ANNE HOCKING – Poison Is a Bitter Brew.Chief Inspector William Austen #7. Doubleday Crime Club, US, hardcover, 1942. First published in the UK as Miss Milverton, by Geoffrey Bles, hardcover, 1941.

   Miss Milverton, or Aunt Augusta to some, is the doyen of the Milverton family in Trevarrow, a large Cornish village. She has inherited, for the duration of her life, the Milverton home, grounds. and farm, and administers them as a maiden lady of uncertain years and fixed views would be likely to do. Miss Milverton cannot be said to be liked by anyone, but she is certainly respected by most.

   Unfortunately, the heir to the estate is a bit of a wastrel with a tendency to low morals, though not as low, Miss Milverton feels, as those of his wife. When the heir dies on the estate from what appears to be food poisoning — oxalic acid presumably made from rhubarb leaves — there is little mourning.
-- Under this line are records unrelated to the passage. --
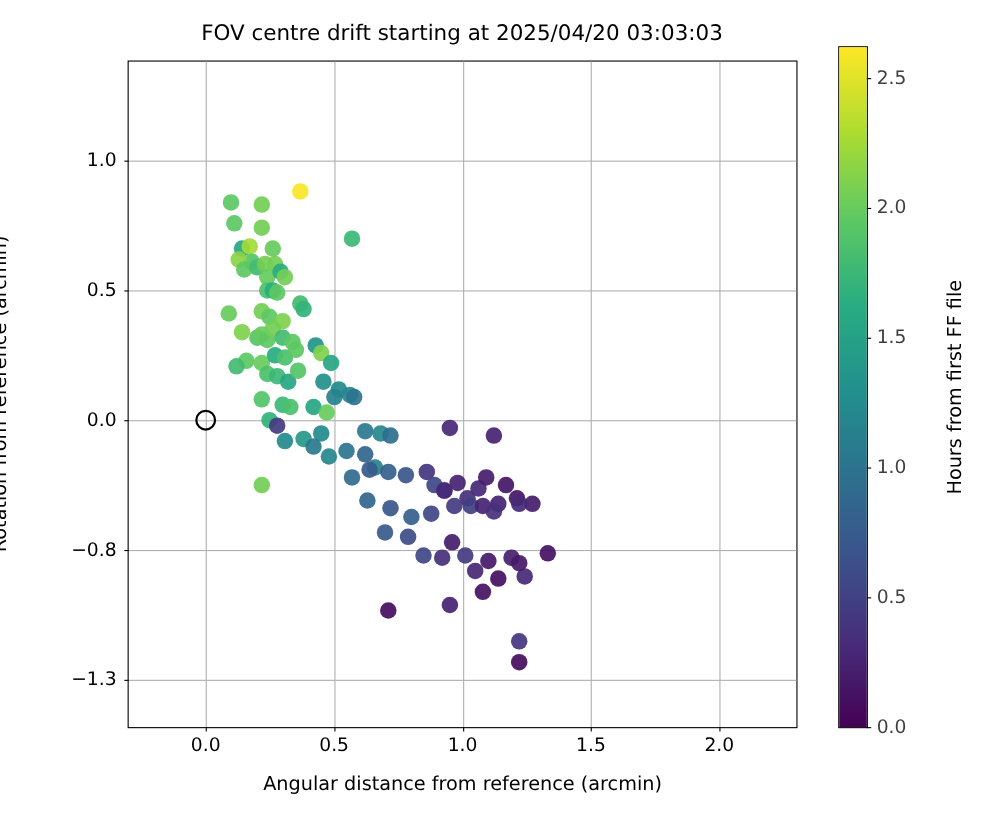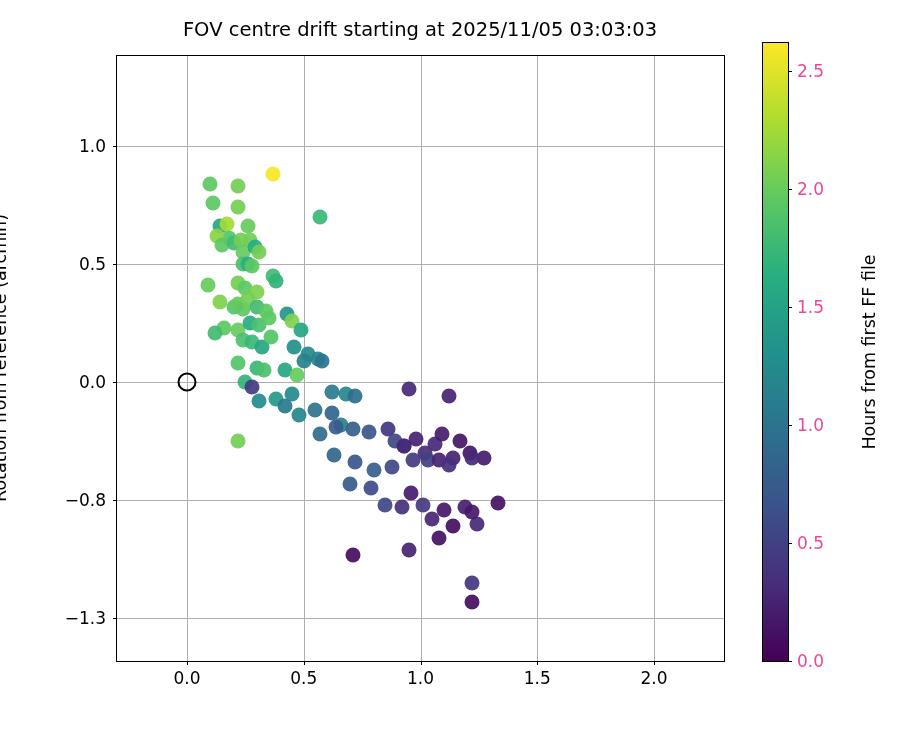"FOV centre drift starting at" div.fig-title { text: 2025/11/05 -> 2025/04/20 }
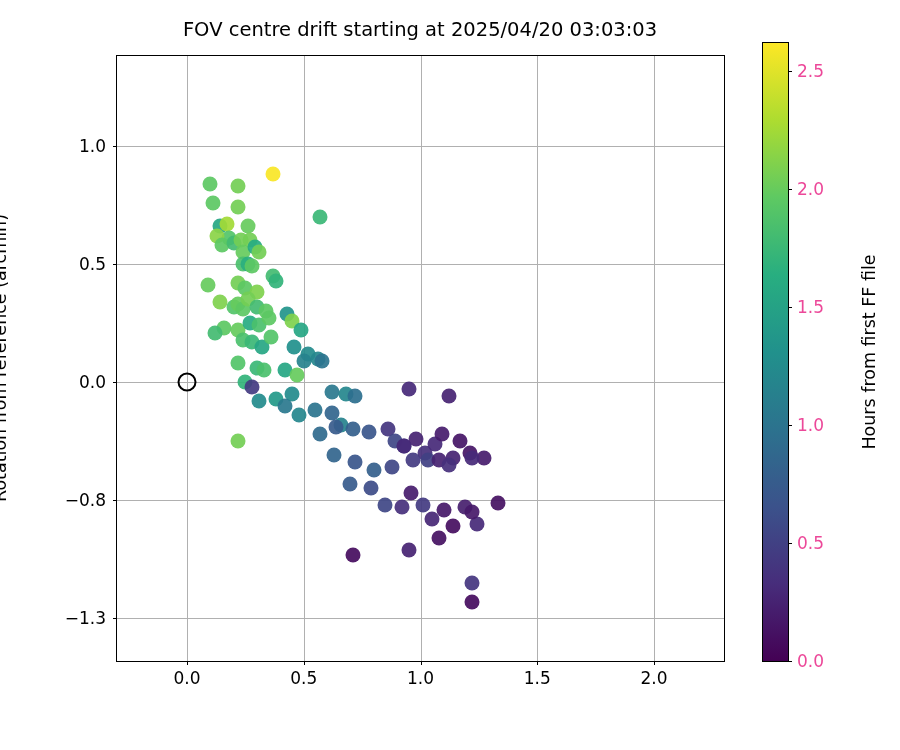"2.5" .cb-label { color: #ec4899 -> #404040 }
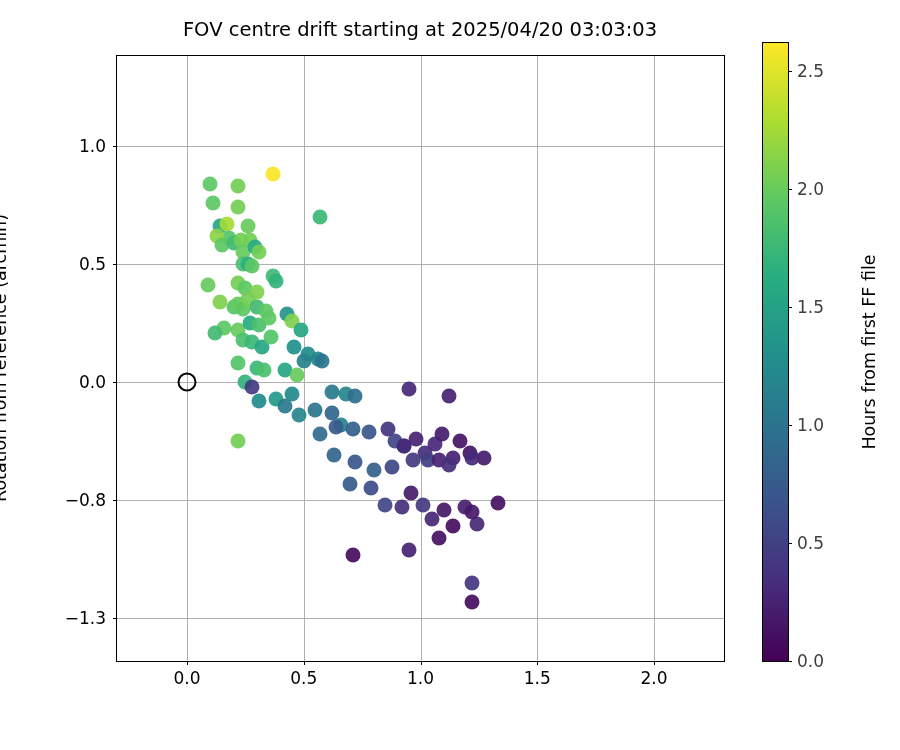"Angular distance from reference (arcmin)" div.axis-label-x { html: none -> <div>Angular distance from reference (arcmin)</div> }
   Another death under similar circumstances opens up a reinvestigation of the first one, and Chief Inspector William Austen is brought in from Scotland Yard. Austen is a gentleman and a scholar, and he handles the investigation in a manner befitting those two attributes.
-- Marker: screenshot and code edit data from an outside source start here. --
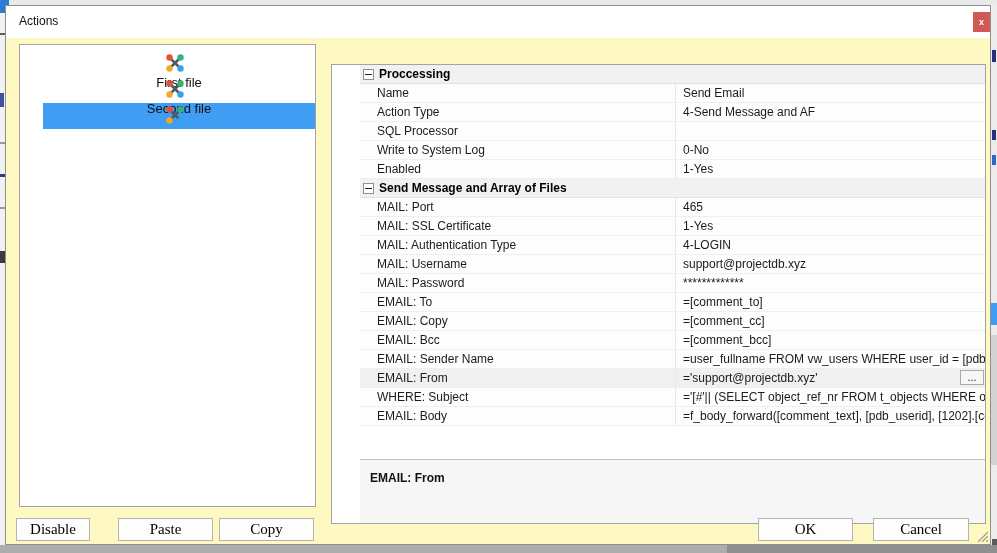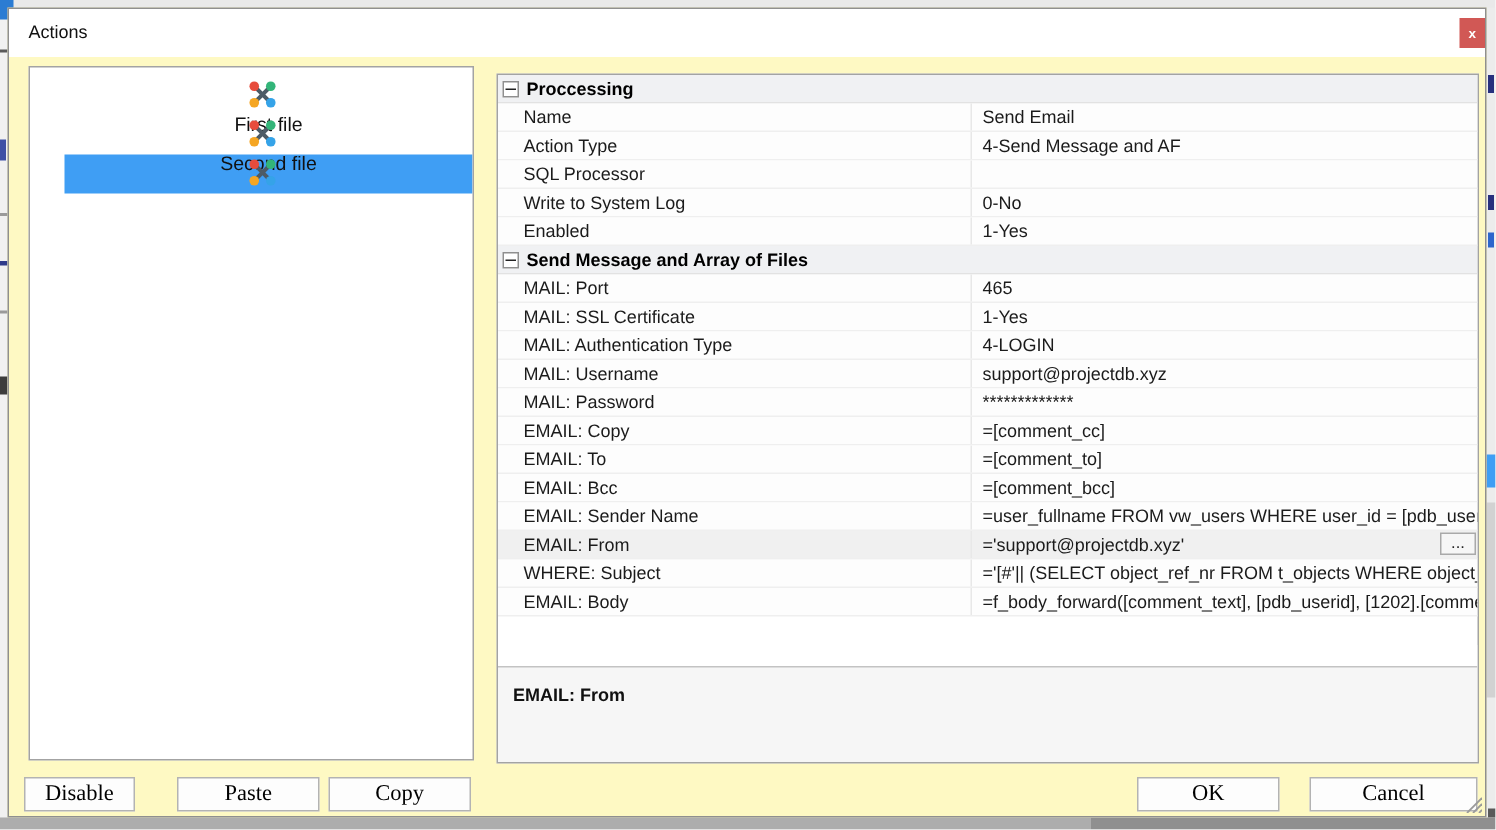"Proccessing" .grid-panel { padding-left: none -> 28px; top: 43px -> 58px }
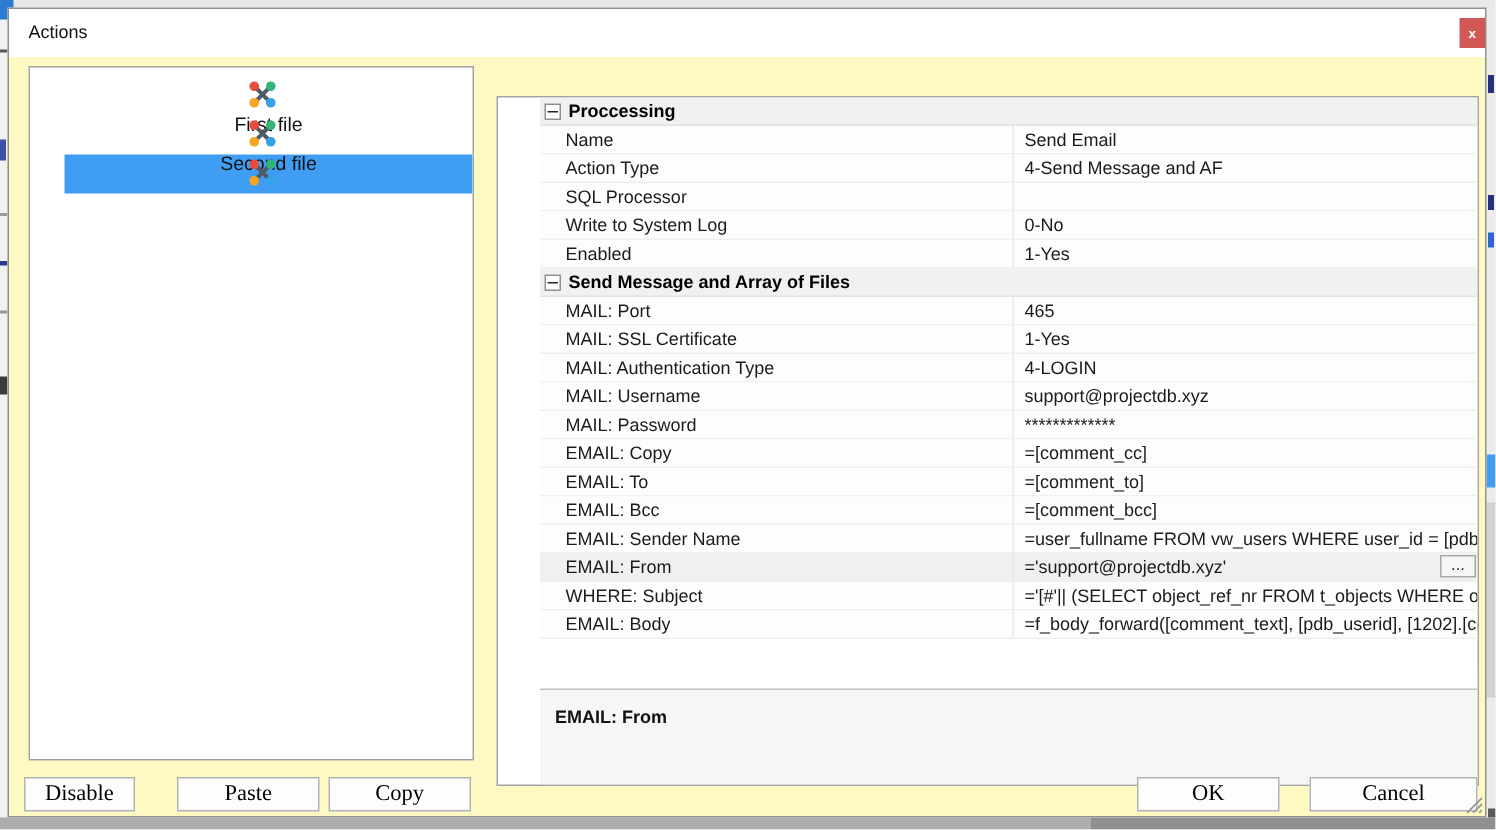"EMAIL: Copy" div.prop-row { order: before "EMAIL: To" -> after "EMAIL: To" }
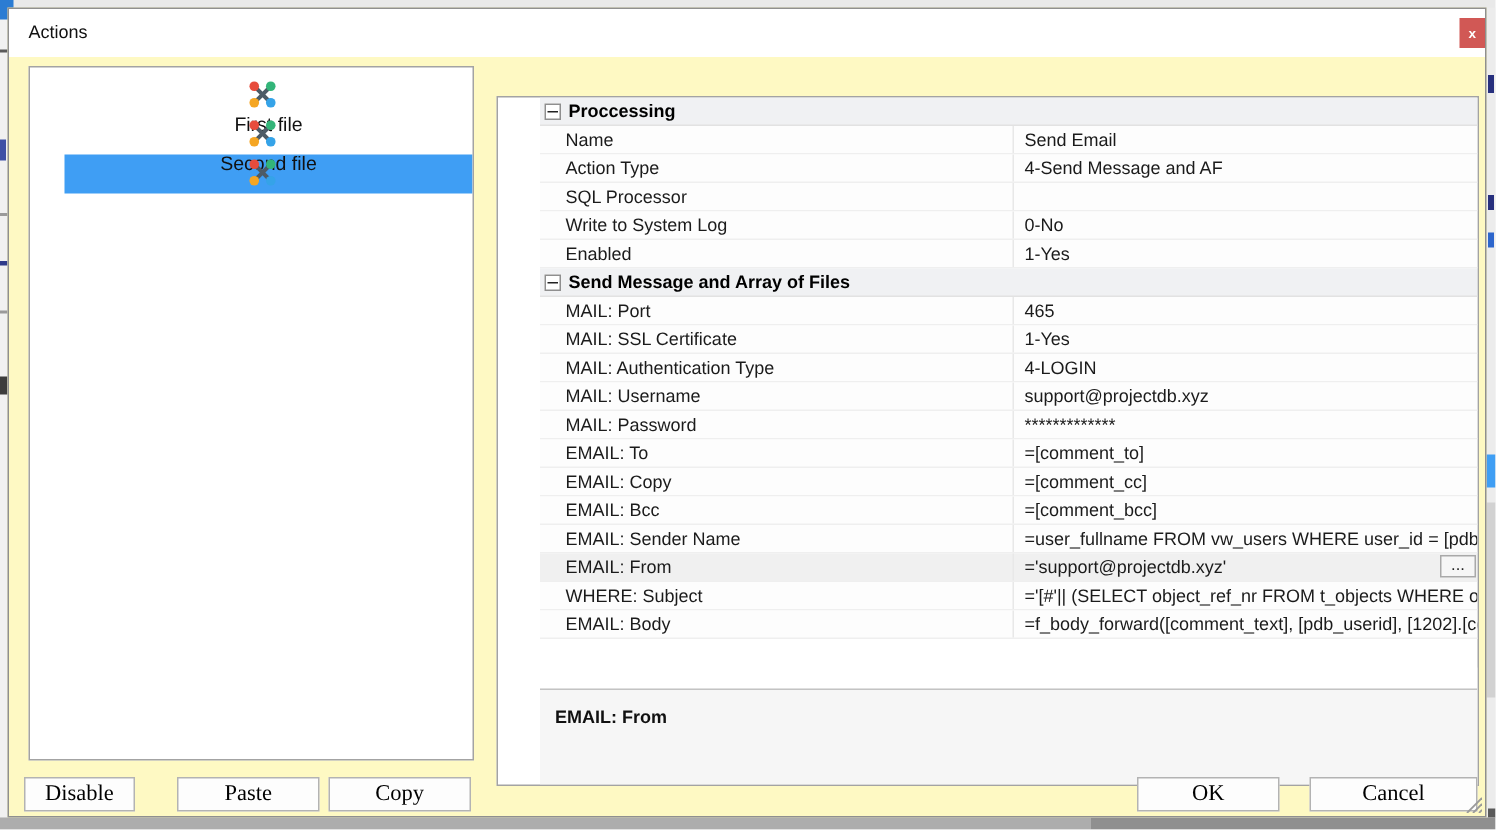"Cancel" #btn-cancel { width: 112px -> 96px }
   The novel is well written, with some interesting characters, but the ultimate heir is a bit too charming, or so we are told, to be real. Still, this book makes one look forward to reading more mystery novels by Anne Hocking.

— Reprinted from CADS 17, October 1991. Email Geoff Bradley for subscription information.

   
Bibliographic Notes:   Anne Hocking was the name under which Naomi Annie Hocking Messer (nicknamed “Mona”) wrote most of her more than 40 mysteries, in a career extending from 1933 to her death in 1966, with one book appearing in 1968, two years after her death. Over 30 of them were cases for Superintendent Austen. Only a small fraction of her work was ever published in the US.